Gamaliel hardly dared breathe. Then he let out a cry so loud, it sounded like a howl.

“Two candles? You did say two candles? Are you sure of it?”

“Absolutely. I held them in my hands.”

Gamaliel was stunned into silence. He saw himself with his mother in Ilonka’s apartment in Budapest. It was late afternoon, almost dusk. His mother was preparing to light two candles. Ilonka asked worriedly, “Aren’t you afraid they’ll see us from the street? The Nyilas know your Jewish customs.” “The curtains are drawn,” his mother said. “They won’t see anything. The Lord protects those who keep His laws, and a Jewish woman must light the Sabbath candles.” Then, having lit the candles and blessed them, she added, “You know, I always carry the two candles with me. It was my father’s wish. I remember him saying to me when I was still a child, ‘Sabbath would be sad and lifeless without the light that you will give it.’ Do you understand that, Ilonka?”

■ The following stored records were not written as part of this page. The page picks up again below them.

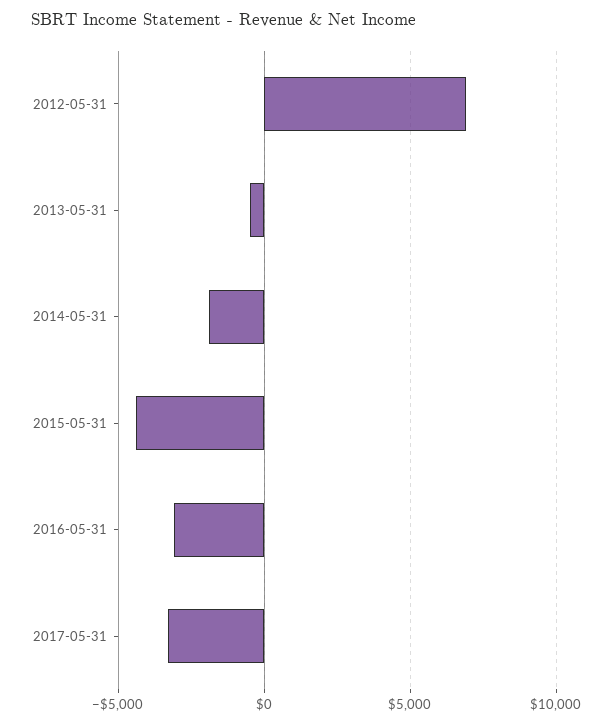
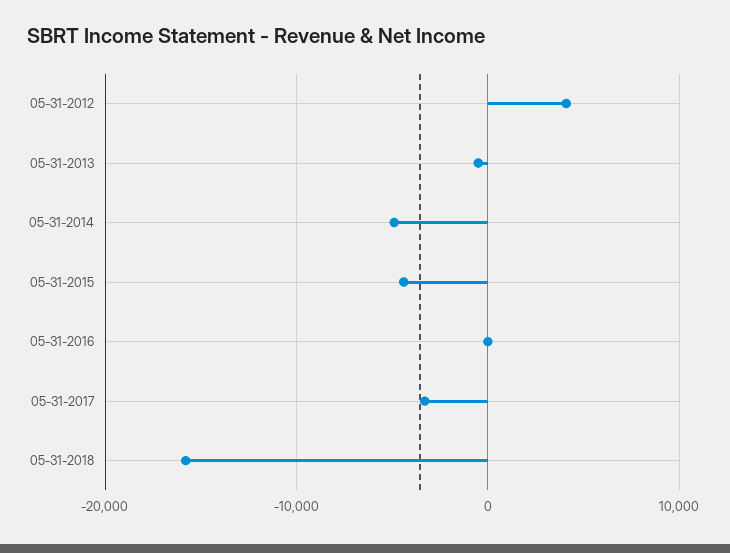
2012-05-31: 7000 -> 4000
2014-05-31: -2000 -> -5000
2016-05-31: -3000 -> 0
05-31-2018: none -> -16000

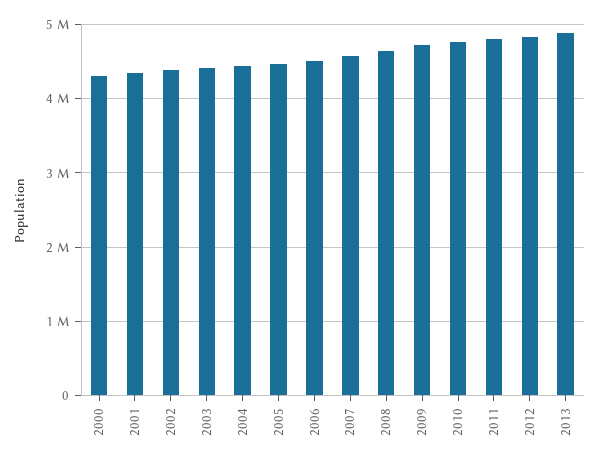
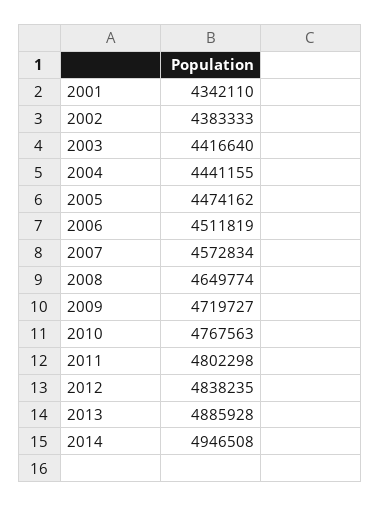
2000: 4300000 -> none
2014: none -> 4946508

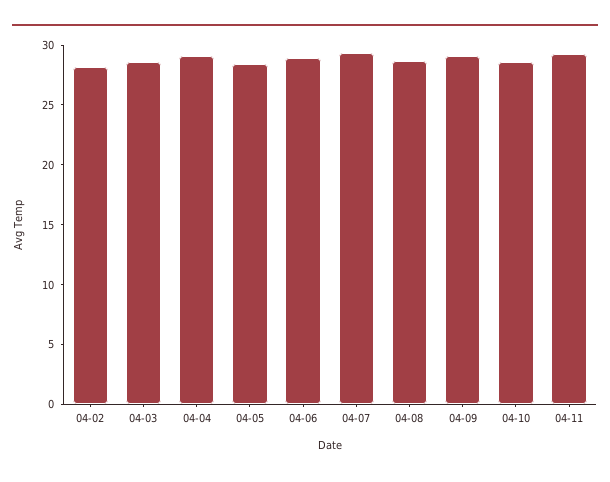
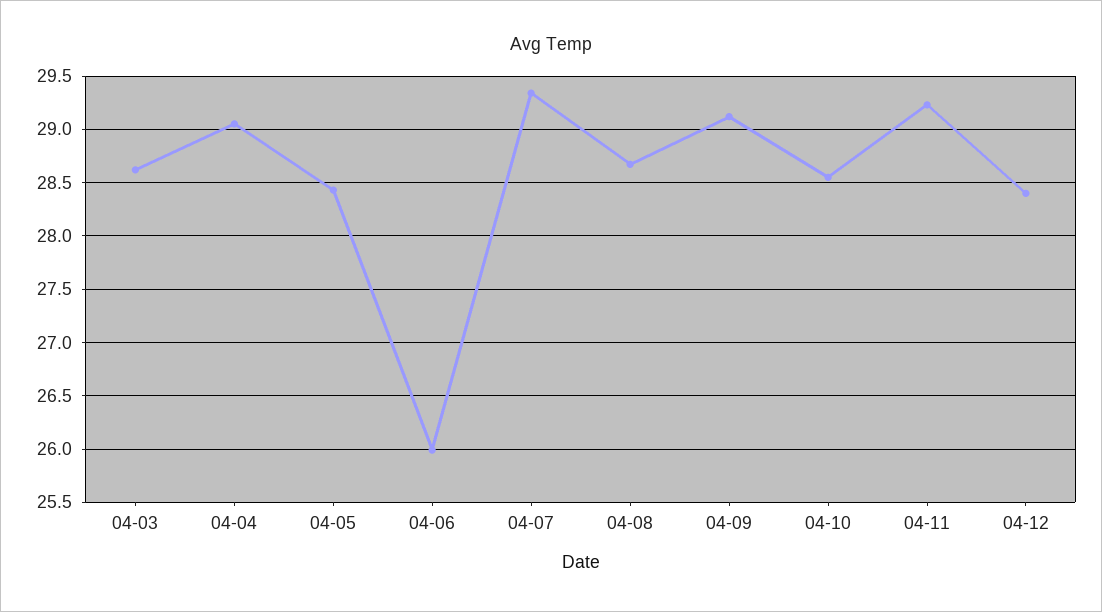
04-02: 28 -> none
04-06: 29 -> 26
04-12: none -> 28.4

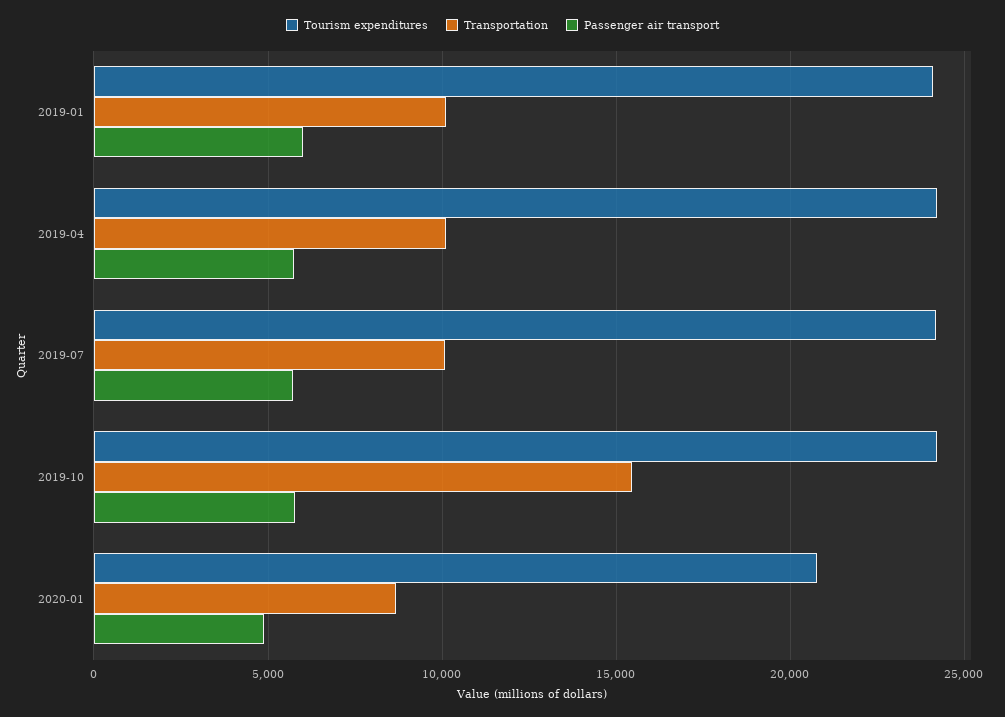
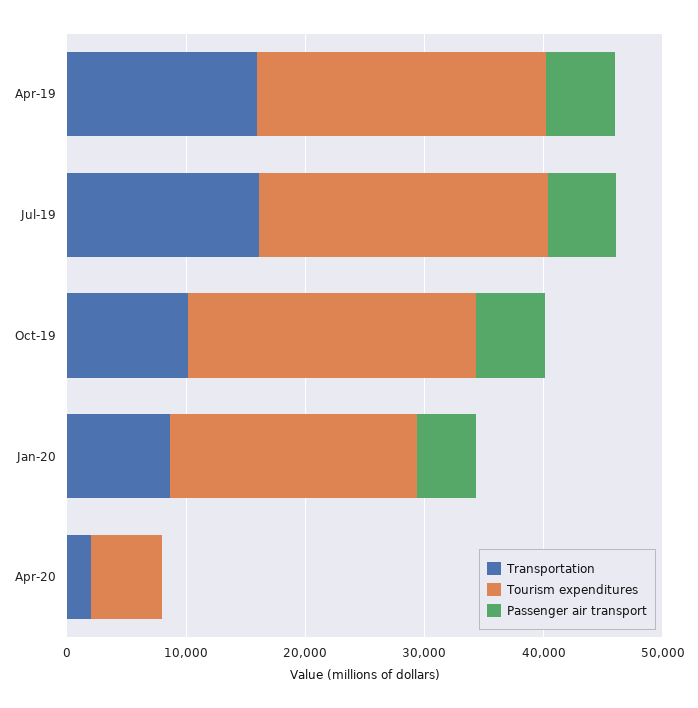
Tourism expenditures, 2019-01: 24000 -> none
Transportation, 2019-01: 10000 -> none
Passenger air transport, 2019-01: 6000 -> none
Transportation, 2019-04: 10000 -> 16000
Transportation, 2019-07: 10000 -> 16000
Transportation, 2019-10: 15500 -> 10000
Transportation, Apr-20: none -> 2000
Tourism expenditures, Apr-20: none -> 6000
Passenger air transport, Apr-20: none -> 0

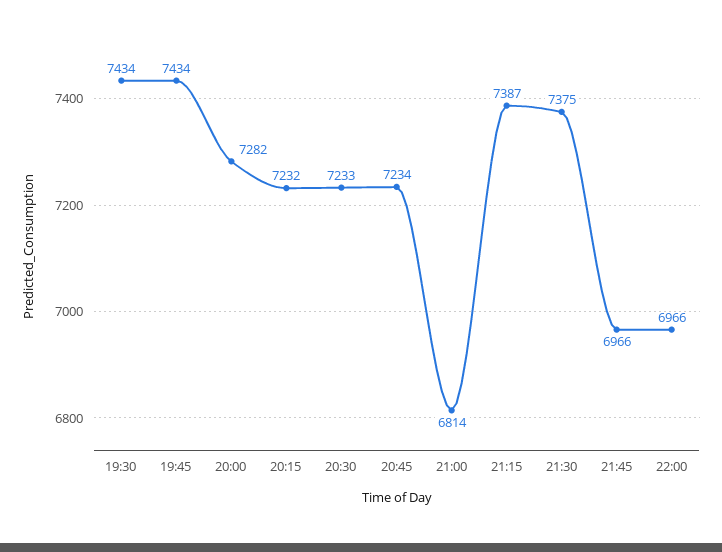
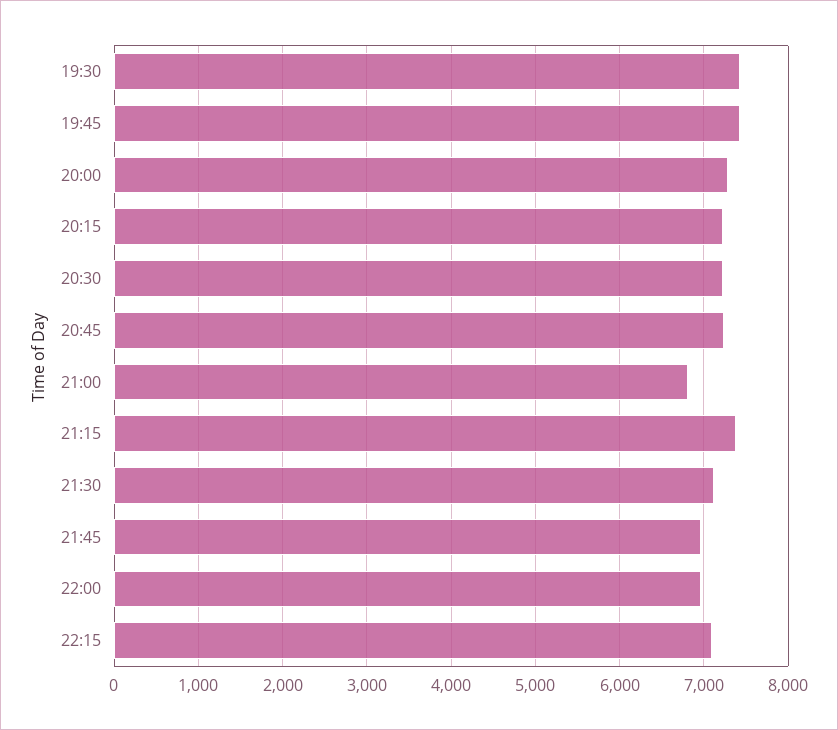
21:30: 7375 -> 7100
22:15: none -> 7100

Gamaliel gazed at Lili, whose anxious expression suggested she feared what he might be about to reveal. He took her beautiful, pain-stricken face between his trembling hands and whispered very softly, as if he were confiding a secret, “I have a strange feeling. . . .”

He fell silent. As in a flash of light, he saw that all his life, through all his wanderings, in all the people he had encountered, it was his mother that he had been so desperately seeking. It was she who knew him best and she whose love was true. She could with a caress or a glance confer the happiness he sought. His mother gave him life and comfort. And Ilonka? She had done the same, but in a different way. His mother had left him too soon, taking with her the promise she had not been able to keep. Her tender, gentle touch, her bedtime stories, her smile, her tears—he had found their traces in other women; they, too, had vanished, their traces scattered on faces that came and went. And, he saw, he had never ceased wondering in his heart of hearts whether he would find her before he died.

The doctor was observing him worriedly. Gamaliel, in his turmoil, seemed abruptly to have rediscovered the energy to enter the Garden of Eden and strip the bark from the Tree of Knowledge. He had to, wanted to, but the words would not come—they stuck in his throat. Then the veil lifted. He felt lighter, at peace, almost serene.

“I have a strange feeling. . . . It’s as though . . .”

He didn’t explain. He coughed to hide his emotion.

“Save those candles. We will light them for our next Sabbath.”

The doctor could only smile as she held back her tears.

Bathed in the bluish light of dawn, they felt in harmony. Outside, the seventh day of Creation announced its arrival, glorious in coppery light, ready to enfold the entire world with all its petty stories of love and remorse.

“And yet,” Gamaliel murmured dreamily.

“Yes,” Lili agreed. “And yet, we must go on, isn’t that true?”

Gamaliel reflected before answering. Go on how? Speaking for fear of silence, loving for fear of solitude, or exile, or death; go on stumbling and recovering? Go on knocking on doors that open too soon or too late? Was that what life was about? A matter of trudging on the long, hard road, and acting as guides to those who follow us?

“Correction,” Gamaliel said at last. “ ‘Go on’ is not the right choice of words. I believe there are better ones.”

“Have you found them?”

“Yes.”

“What are they?”

“Begin again.”

They were silent, watching and marveling at the sun as, after a moment’s hesitation, it continued to rise, illuminating the houses of the rich and the poor, the valleys and the mountains, warming the wounded hearts of the uprooted.